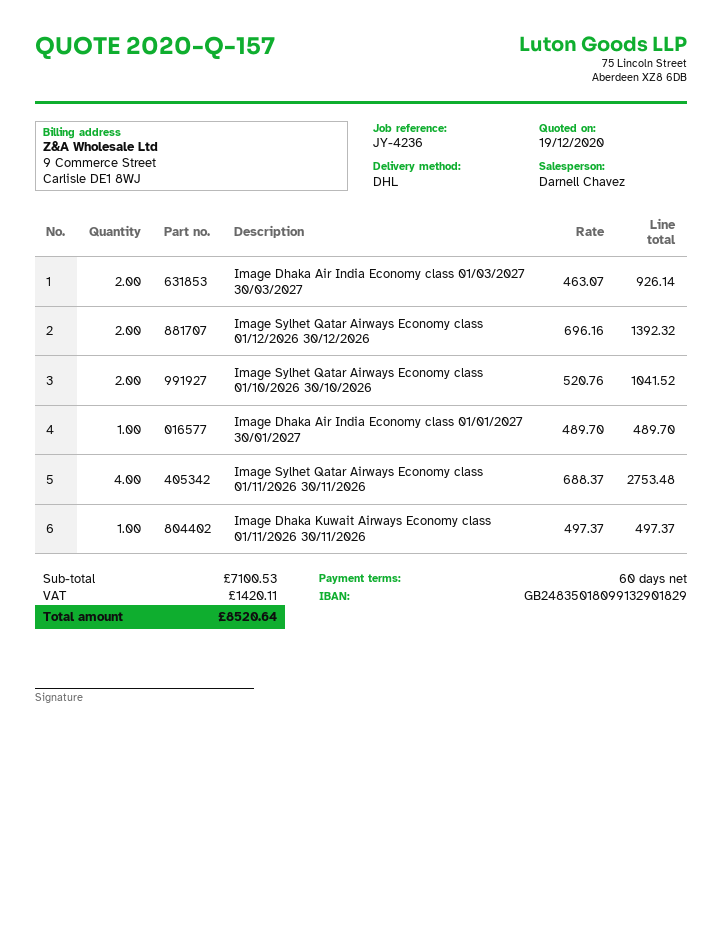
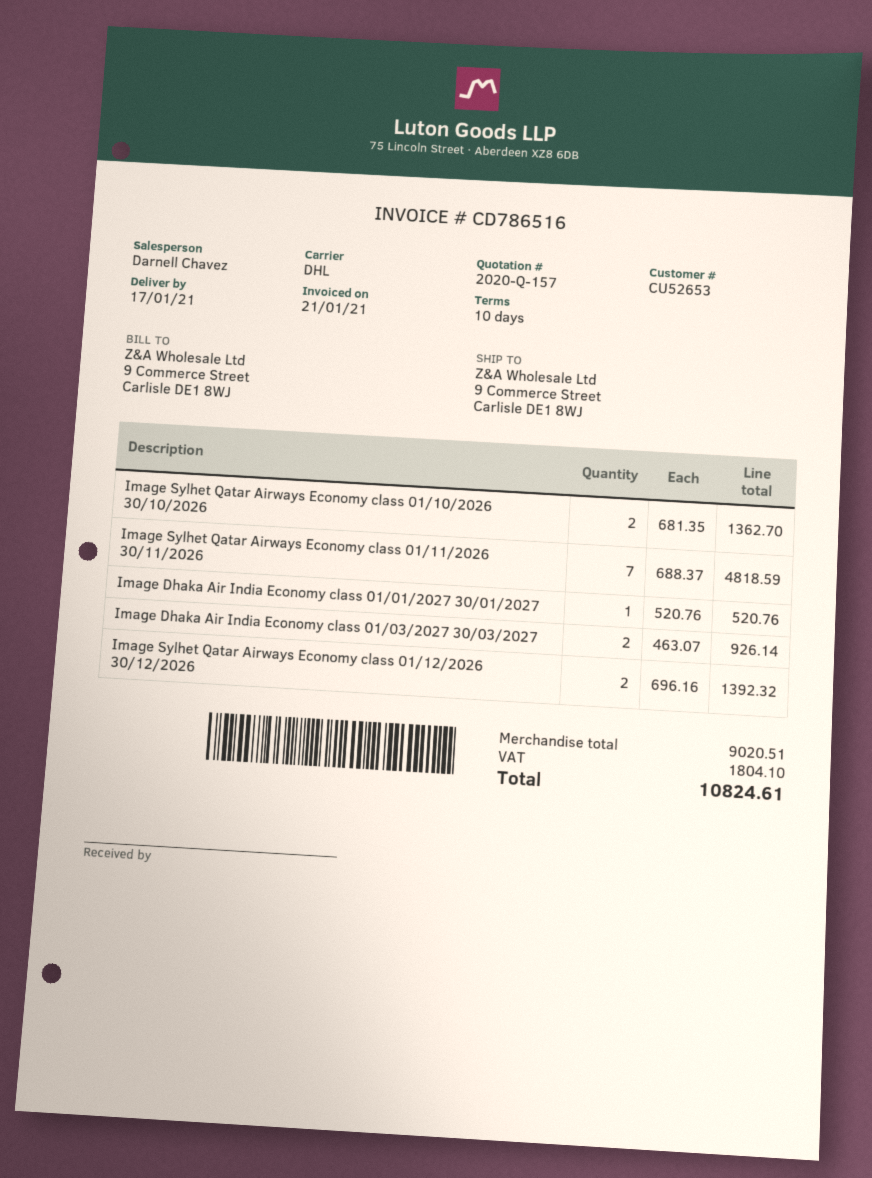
payment terms: 60 days -> 10 days
Image Sylhet Qatar Airways Economy class 01/10/2026 30/10/2026: 2 x 520.76 = 1041.52 -> 2 x 681.35 = 1362.70
Image Dhaka Air India Economy class 01/01/2027 30/01/2027: 1 x 489.70 = 489.70 -> 1 x 520.76 = 520.76
Image Sylhet Qatar Airways Economy class 01/11/2026 30/11/2026: 4 x 688.37 = 2753.48 -> 7 x 688.37 = 4818.59
Image Dhaka Kuwait Airways Economy class 01/11/2026 30/11/2026: 1 x 497.37 = 497.37 -> none
subtotal: 7100.53 -> 9020.51
tax: 1420.11 -> 1804.10
total: 8520.64 -> 10824.61

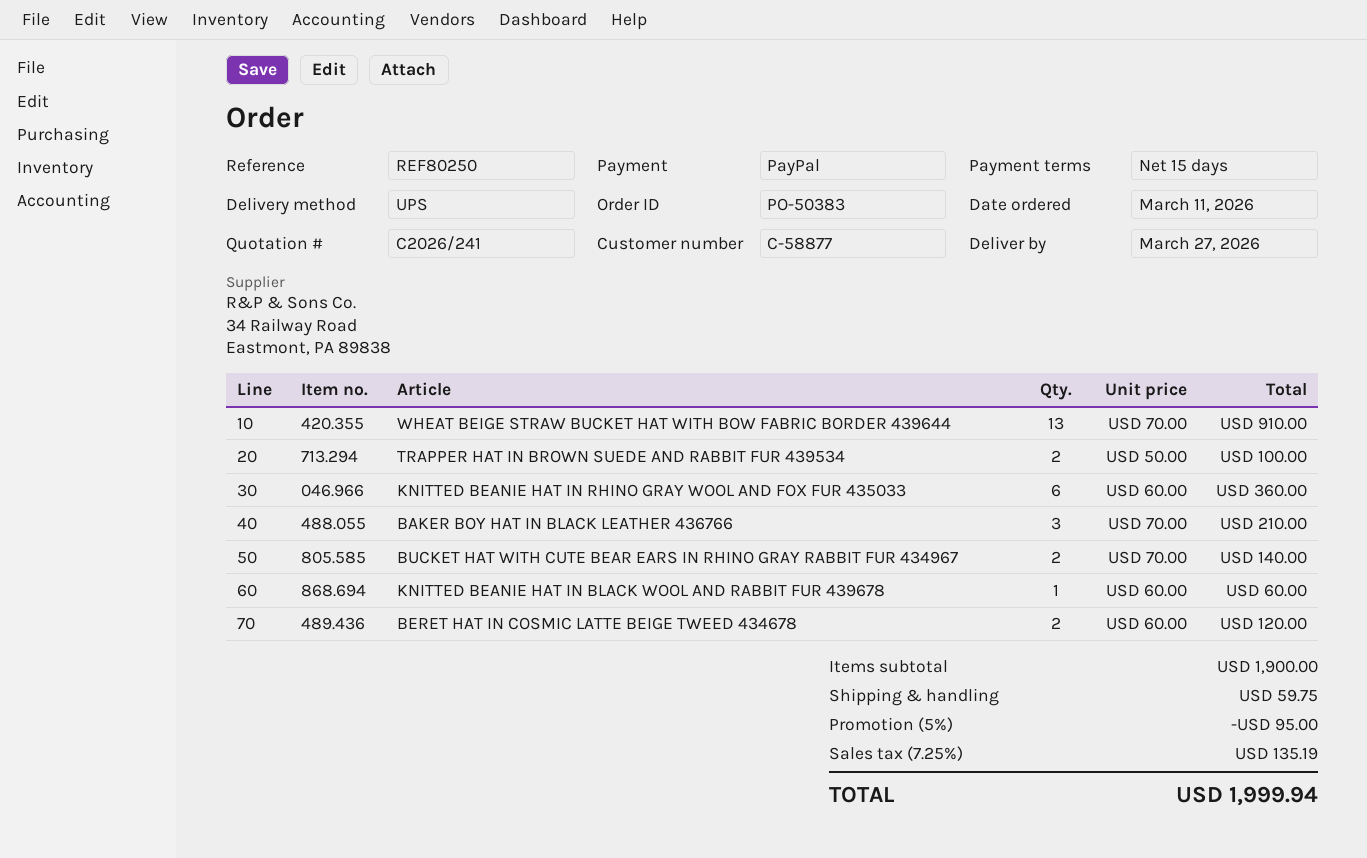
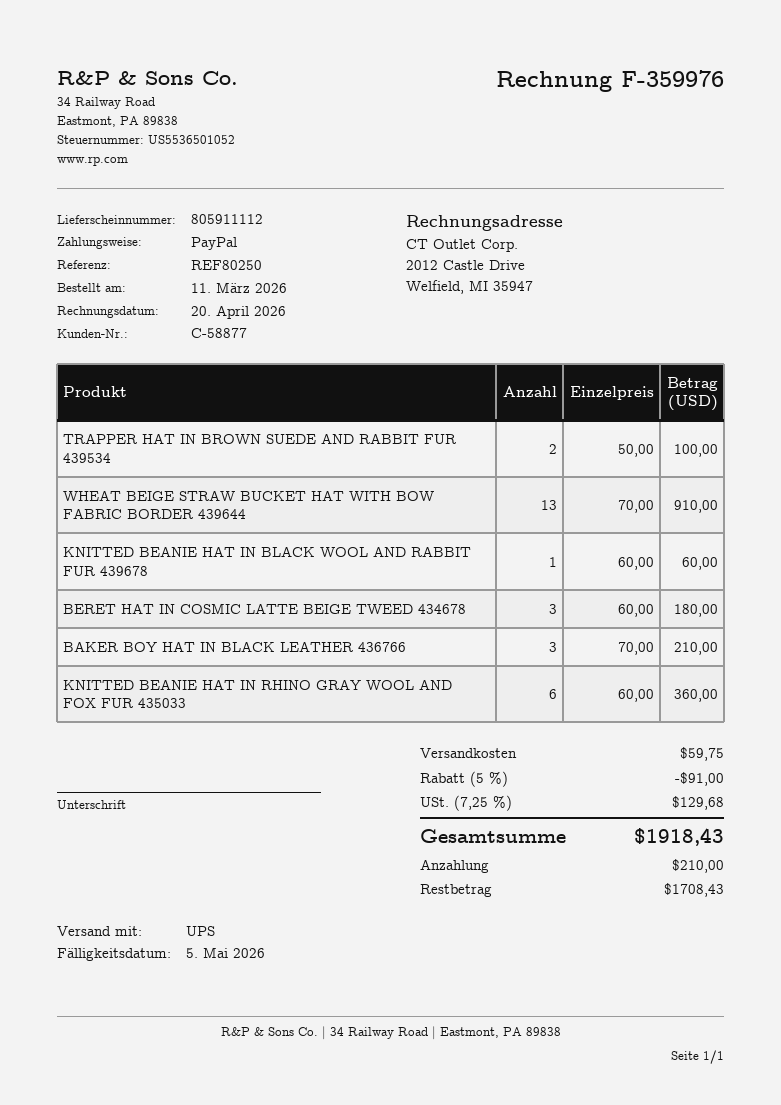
BUCKET HAT WITH CUTE BEAR EARS IN RHINO GRAY RABBIT FUR 434967: 2 x 70.00 = 140.00 -> none
BERET HAT IN COSMIC LATTE BEIGE TWEED 434678: 2 x 60.00 = 120.00 -> 3 x 60.00 = 180.00
discount: 5% = 95.00 -> 5% = 91.00
tax: 7.25% = 135.19 -> 7.25% = 129.68
total: 1999.94 -> 1918.43

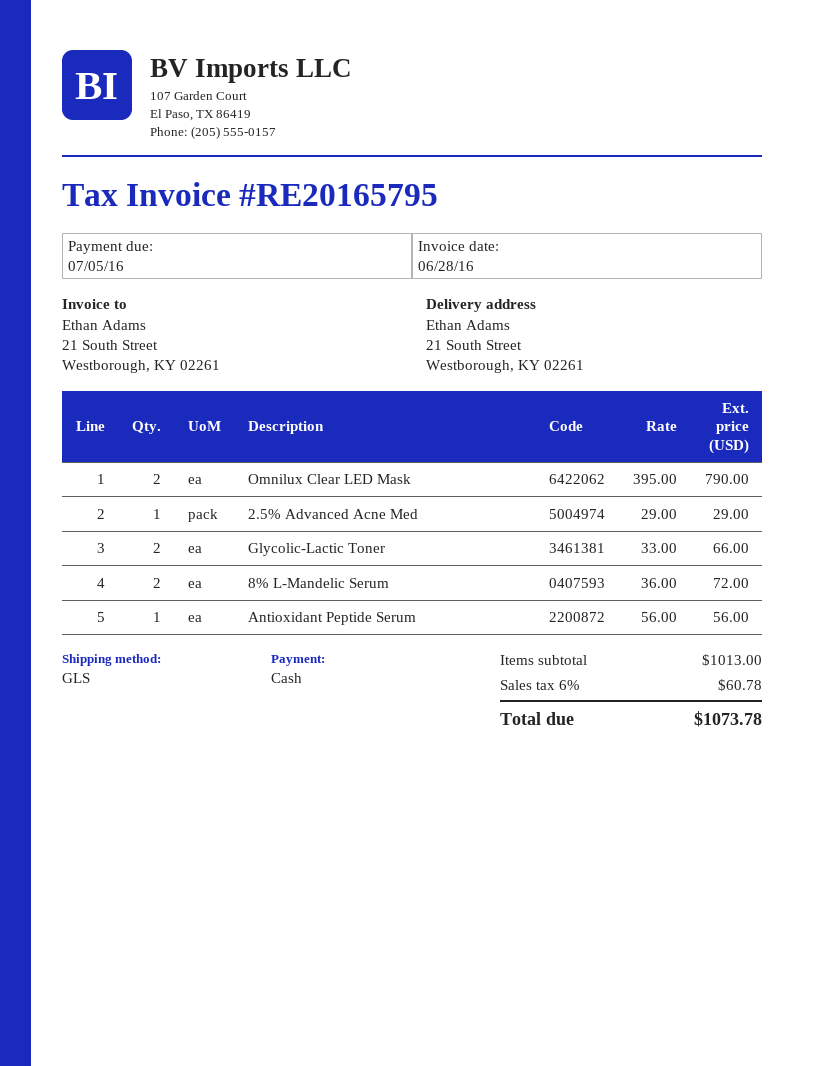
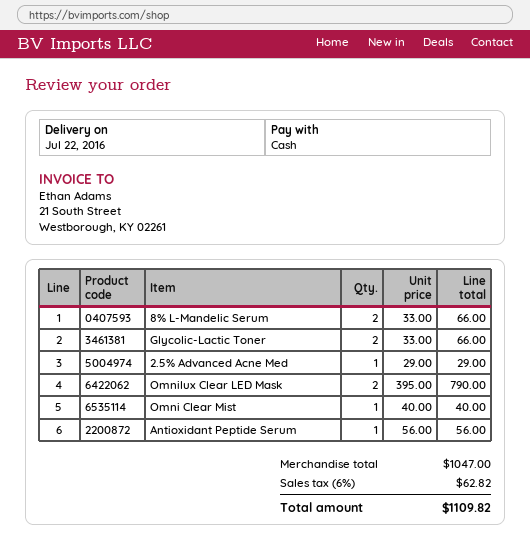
8% L-Mandelic Serum: 2 x 36.00 = 72.00 -> 2 x 33.00 = 66.00
Omni Clear Mist: none -> 1 x 40.00 = 40.00
subtotal: 1013.00 -> 1047.00
tax: 6% = 60.78 -> 6% = 62.82
total: 1073.78 -> 1109.82

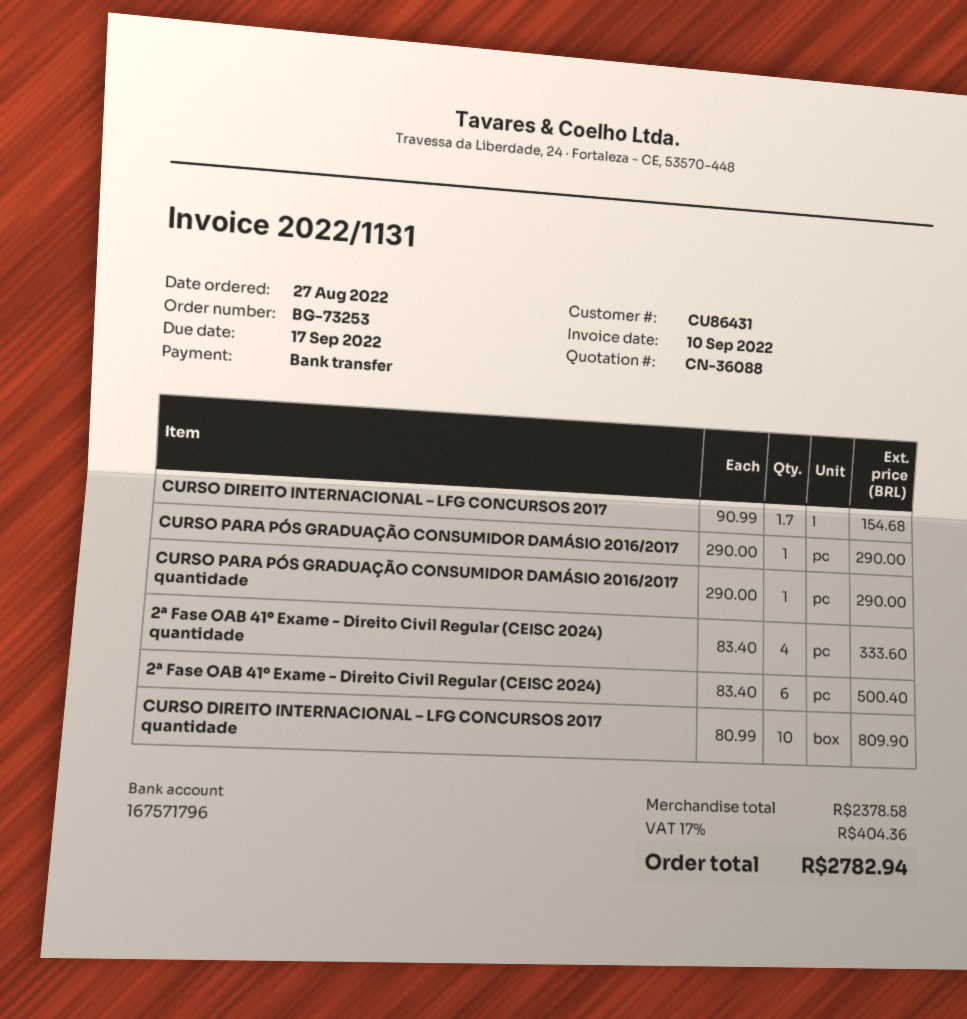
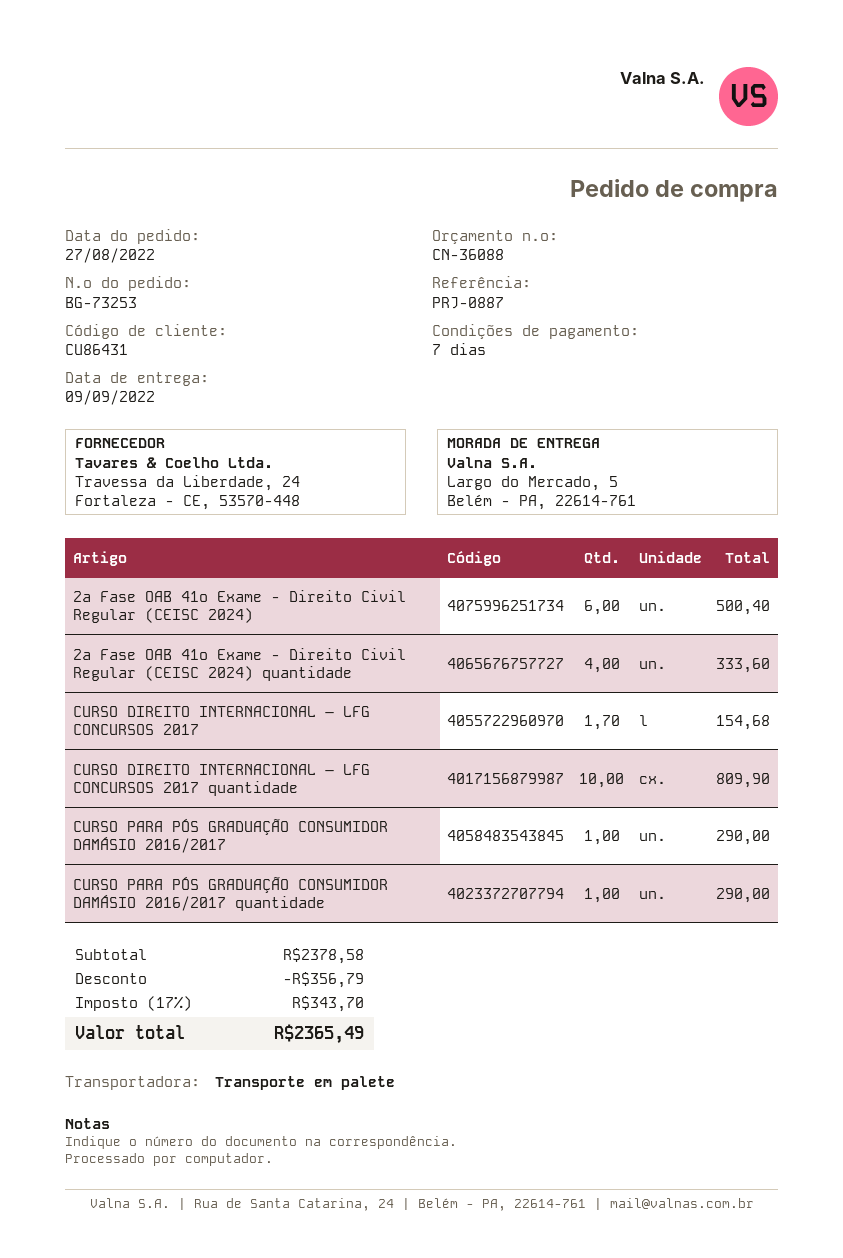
discount: none -> 356.79
tax: 17% = 404.36 -> 17% = 343.70
total: 2782.94 -> 2365.49

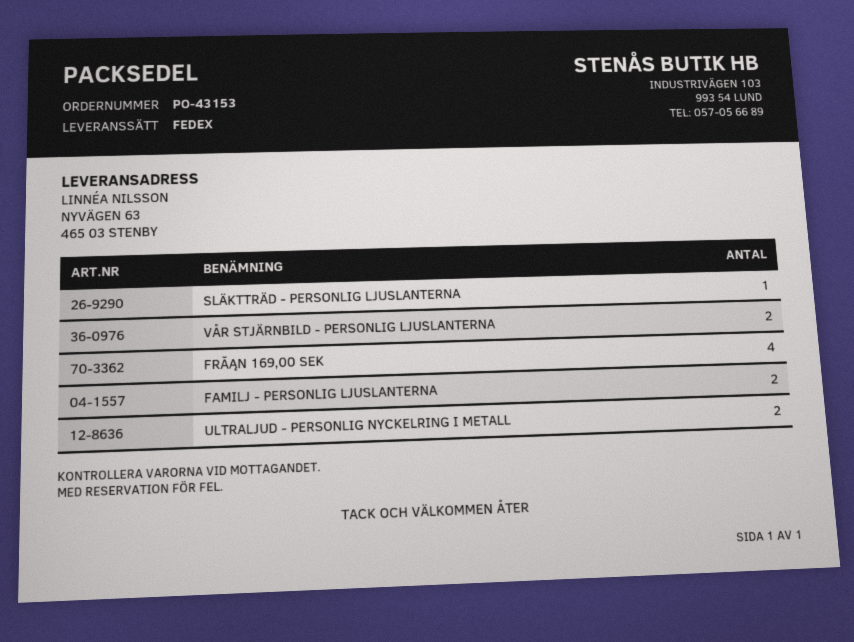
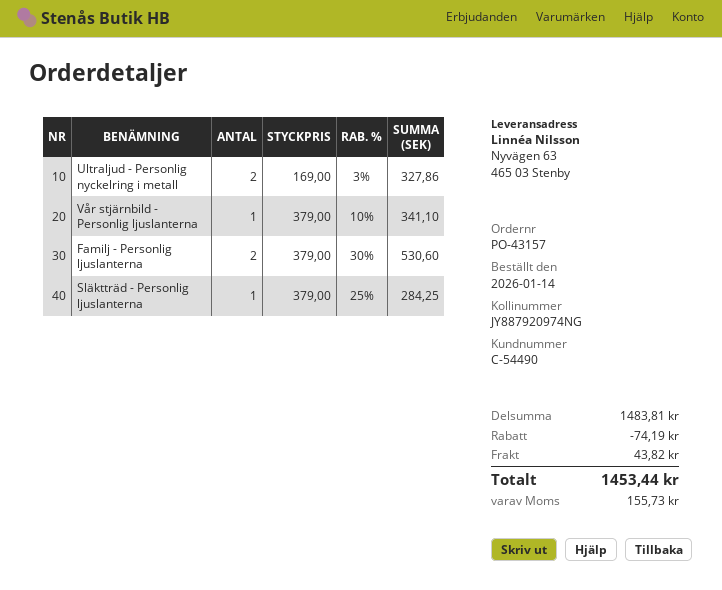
order number: PO-43153 -> PO-43157
VÅR STJÄRNBILD - PERSONLIG LJUSLANTERNA: 2 -> 1
FRĂĄN 169,00 SEK: 4 -> none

● ● ● ● ● ● ●

This exercise calls for the records to be given again exactly, without the images.

payment terms: 60 days -> 10 days
Image Sylhet Qatar Airways Economy class 01/10/2026 30/10/2026: 2 x 520.76 = 1041.52 -> 2 x 681.35 = 1362.70
Image Dhaka Air India Economy class 01/01/2027 30/01/2027: 1 x 489.70 = 489.70 -> 1 x 520.76 = 520.76
Image Sylhet Qatar Airways Economy class 01/11/2026 30/11/2026: 4 x 688.37 = 2753.48 -> 7 x 688.37 = 4818.59
Image Dhaka Kuwait Airways Economy class 01/11/2026 30/11/2026: 1 x 497.37 = 497.37 -> none
subtotal: 7100.53 -> 9020.51
tax: 1420.11 -> 1804.10
total: 8520.64 -> 10824.61

BUCKET HAT WITH CUTE BEAR EARS IN RHINO GRAY RABBIT FUR 434967: 2 x 70.00 = 140.00 -> none
BERET HAT IN COSMIC LATTE BEIGE TWEED 434678: 2 x 60.00 = 120.00 -> 3 x 60.00 = 180.00
discount: 5% = 95.00 -> 5% = 91.00
tax: 7.25% = 135.19 -> 7.25% = 129.68
total: 1999.94 -> 1918.43

8% L-Mandelic Serum: 2 x 36.00 = 72.00 -> 2 x 33.00 = 66.00
Omni Clear Mist: none -> 1 x 40.00 = 40.00
subtotal: 1013.00 -> 1047.00
tax: 6% = 60.78 -> 6% = 62.82
total: 1073.78 -> 1109.82

discount: none -> 356.79
tax: 17% = 404.36 -> 17% = 343.70
total: 2782.94 -> 2365.49

order number: PO-43153 -> PO-43157
VÅR STJÄRNBILD - PERSONLIG LJUSLANTERNA: 2 -> 1
FRĂĄN 169,00 SEK: 4 -> none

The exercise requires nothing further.